How does a tick-borne encephalitis bite manifest in humans? - briefly
The bite initiates a flu‑like prodrome with fever, fatigue, headache and muscle aches. If the virus reaches the central nervous system, patients develop meningitis, encephalitis or meningoencephalitis, presenting with neck stiffness, confusion, seizures and, in severe cases, paralysis.
How does a tick-borne encephalitis bite manifest in humans? - in detail
Tick‑borne encephalitis (TBE) infection begins after a bite from an infected Ixodes tick. The virus is introduced into the skin and then spreads systemically, producing a biphasic illness in most patients.
Incubation
The interval between the bite and the first symptoms ranges from 4 to 28 days, most commonly 7–14 days. During this period the virus replicates in the dermal and lymphatic tissues without causing noticeable effects.
First (prodromal) phase
When viremia reaches the bloodstream, patients experience a sudden onset of nonspecific signs:
- fever (38–40 °C)
- headache
- malaise
- muscle aches
- nausea or vomiting
- sometimes a mild, transient rash at the bite site
These manifestations last 2–7 days and may resolve spontaneously, giving the impression of recovery.
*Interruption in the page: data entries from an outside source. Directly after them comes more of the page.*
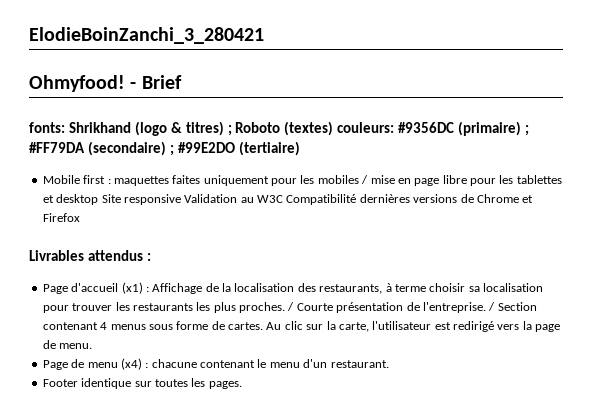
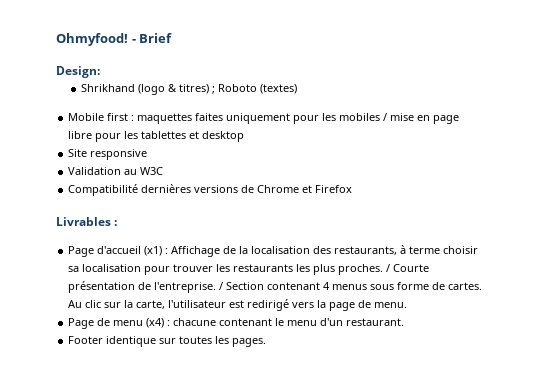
- ElodieBoinZanchi_3_280421
- fonts: Shrikhand (logo & titres) ; Roboto (textes) couleurs: #9356DC (primaire) ; #FF79DA (secondaire) ; #99E2DO (tertiaire)
+ Design:
+ Shrikhand (logo & titres) ; Roboto (textes)
- Mobile first : maquettes faites uniquement pour les mobiles / mise en page libre pour les tablettes et desktop Site responsive Validation au W3C Compatibilité dernières versions de Chrome et Firefox
+ Mobile first : maquettes faites uniquement pour les mobiles / mise en page libre pour les tablettes et desktop
+ Site responsive
+ Validation au W3C
+ Compatibilité dernières versions de Chrome et Firefox
- Livrables attendus :
+ Livrables :

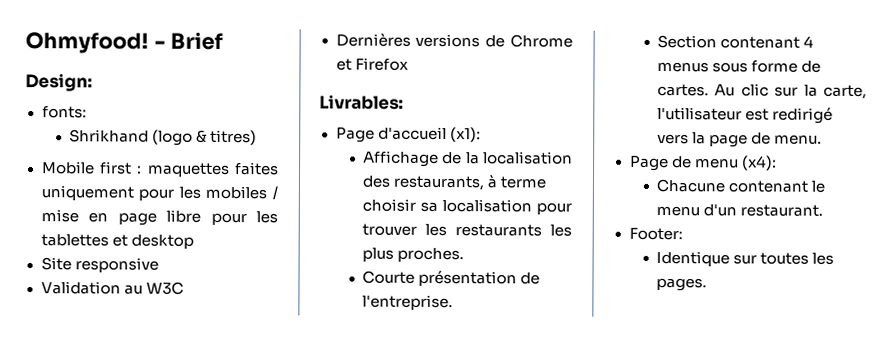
+ fonts:
- Shrikhand (logo & titres) ; Roboto (textes)
+ Shrikhand (logo & titres)
- Compatibilité dernières versions de Chrome et Firefox
+ Dernières versions de Chrome et Firefox
- Livrables :
+ Livrables:
- Page d'accueil (x1) : Affichage de la localisation des restaurants, à terme choisir sa localisation pour trouver les restaurants les plus proches. / Courte présentation de l'entreprise. / Section contenant 4 menus sous forme de cartes.
+ Page d'accueil (x1):
+ Affichage de la localisation des restaurants, à terme choisir sa localisation pour trouver les restaurants les plus proches.
+ Courte présentation de l'entreprise.
+ Section contenant 4 menus sous forme de cartes.
- Page de menu (x4) : chacune contenant le menu d'un restaurant.
+ Page de menu (x4):
+ Chacune contenant le menu d'un restaurant.
- Footer identique sur toutes les pages.
+ Footer:
+ Identique sur toutes les pages.

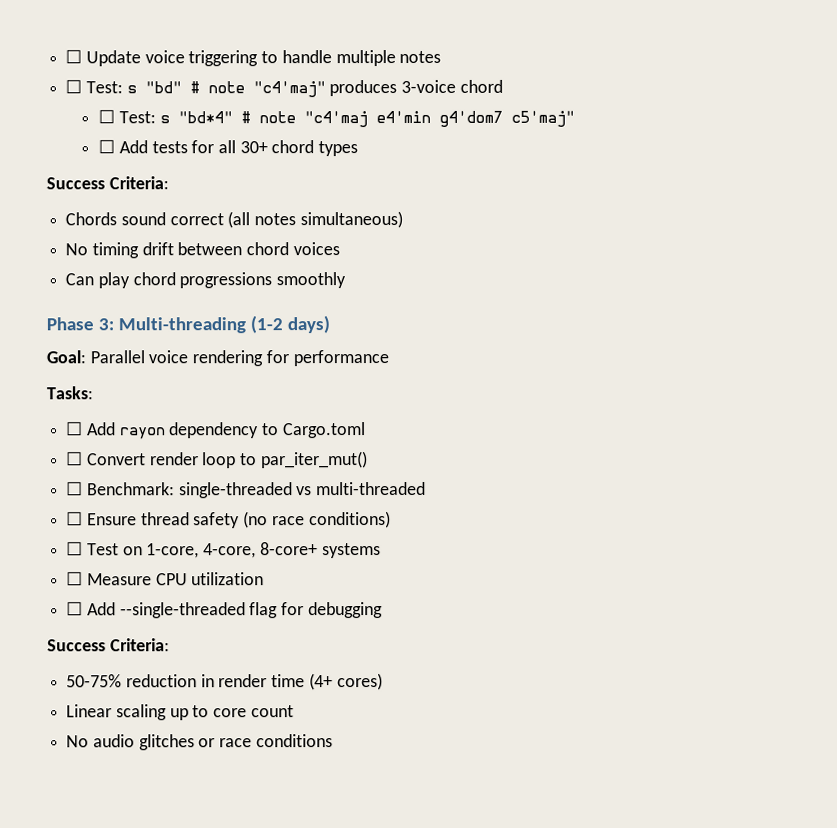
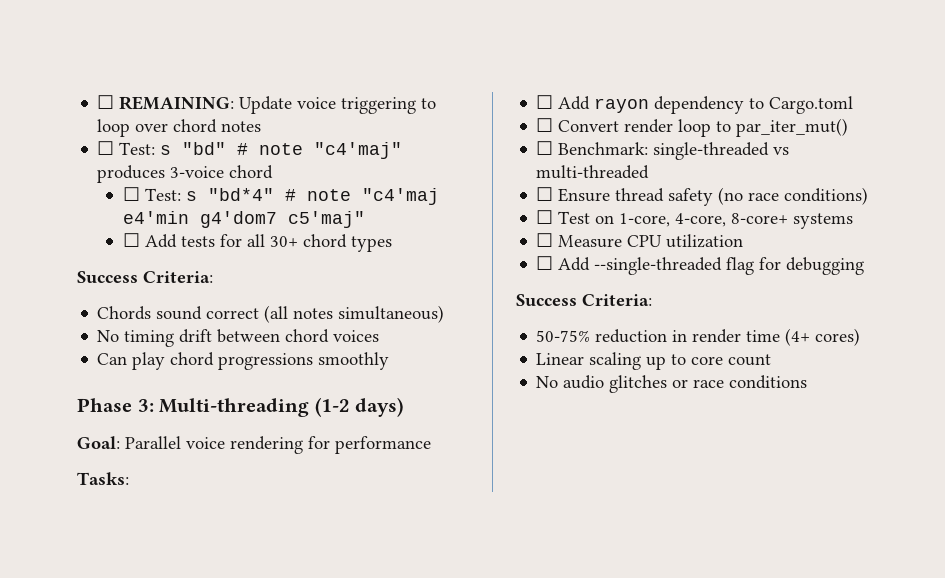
- ☐ Update voice triggering to handle multiple notes
+ ☐ REMAINING: Update voice triggering to loop over chord notes

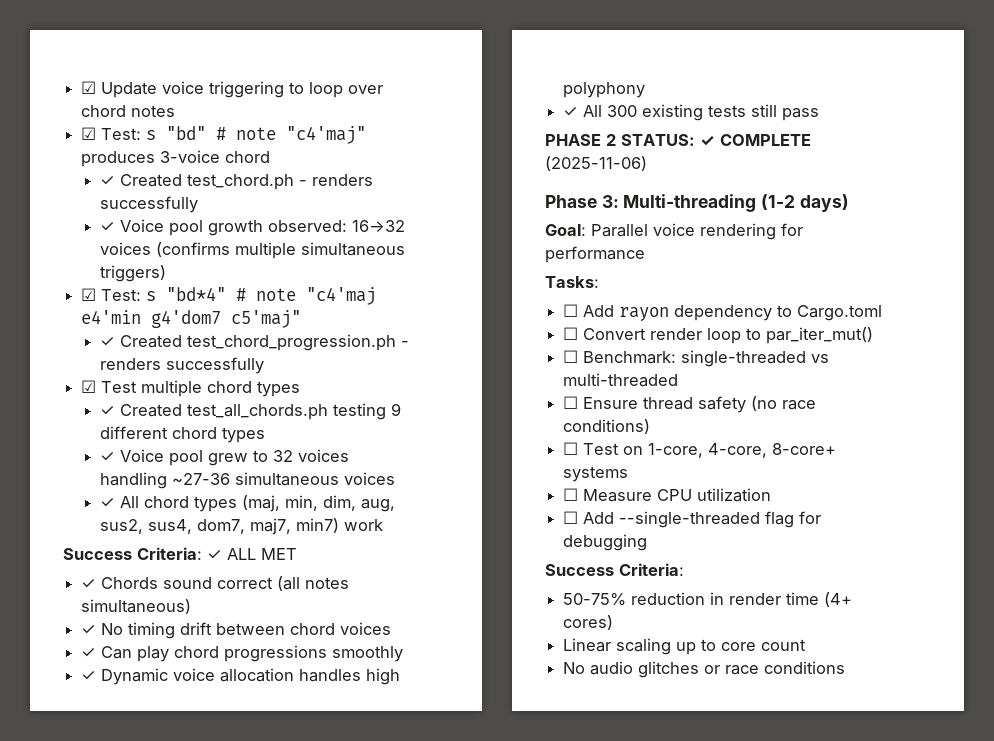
- ☐ REMAINING: Update voice triggering to loop over chord notes
+ ☑ Update voice triggering to loop over chord notes
- ☐ Test: s "bd" # note "c4'maj" produces 3-voice chord
+ ☑ Test: s "bd" # note "c4'maj" produces 3-voice chord
- ☐ Test: s "bd*4" # note "c4'maj e4'min g4'dom7 c5'maj"
+ ✓ Created test_chord.ph - renders successfully
+ ✓ Voice pool growth observed: 16→32 voices (confirms multiple simultaneous triggers)
+ ☑ Test: s "bd*4" # note "c4'maj e4'min g4'dom7 c5'maj"
- ☐ Add tests for all 30+ chord types
- Success Criteria:
- Chords sound correct (all notes simultaneous)
+ ✓ Created test_chord_progression.ph - renders successfully
+ ☑ Test multiple chord types
+ ✓ Created test_all_chords.ph testing 9 different chord types
+ ✓ Voice pool grew to 32 voices handling ~27-36 simultaneous voices
+ ✓ All chord types (maj, min, dim, aug, sus2, sus4, dom7, maj7, min7) work
+ Success Criteria: ✓ ALL MET
+ ✓ Chords sound correct (all notes simultaneous)
- No timing drift between chord voices
+ ✓ No timing drift between chord voices
- Can play chord progressions smoothly
+ ✓ Can play chord progressions smoothly
+ ✓ Dynamic voice allocation handles high polyphony
+ ✓ All 300 existing tests still pass
+ PHASE 2 STATUS: ✓ COMPLETE (2025-11-06)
Second (neurological) phase
After a brief asymptomatic interval (often 1–5 days), the virus penetrates the central nervous system. Neurological involvement presents as one of three patterns:
- Meningitis – neck stiffness, photophobia, mild mental confusion, elevated cerebrospinal fluid (CSF) white‑cell count with lymphocytic predominance.
- Meningoencephalitis – altered consciousness, disorientation, seizures, focal neurological deficits (e.g., weakness, ataxia), cranial nerve palsies.
- Myelitis – flaccid or spastic paralysis, sensory level, bladder dysfunction, often combined with encephalitic signs.
Symptoms may overlap; severe cases can progress to coma, respiratory failure, or long‑term sequelae such as persistent motor deficits, cognitive impairment, or epilepsy.
Laboratory findings
- CSF: pleocytosis (100–500 cells/µL), protein elevation, normal glucose.
- Serum and CSF: TBE‑specific IgM detectable within the first week of the neurological phase; IgG appears later.
- PCR for viral RNA is rarely positive after the prodromal stage.
Differential considerations
The clinical picture can resemble bacterial meningitis, other viral encephalitides (e.g., West Nile, herpes simplex), and Lyme neuroborreliosis. Distinguishing features include the biphasic course, absence of bacterial pathogens in CSF culture, and serologic confirmation of TBE virus.
Outcome
Mortality ranges from 1 % to 5 % in Europe, higher in eastern strains. Approximately 30 % of survivors retain some neurological impairment, most often related to motor function.
Prompt recognition of the two‑stage pattern and appropriate supportive care, including management of seizures, intracranial pressure, and respiratory support, improve prognosis. No specific antiviral therapy exists; prevention relies on tick avoidance and vaccination in endemic regions.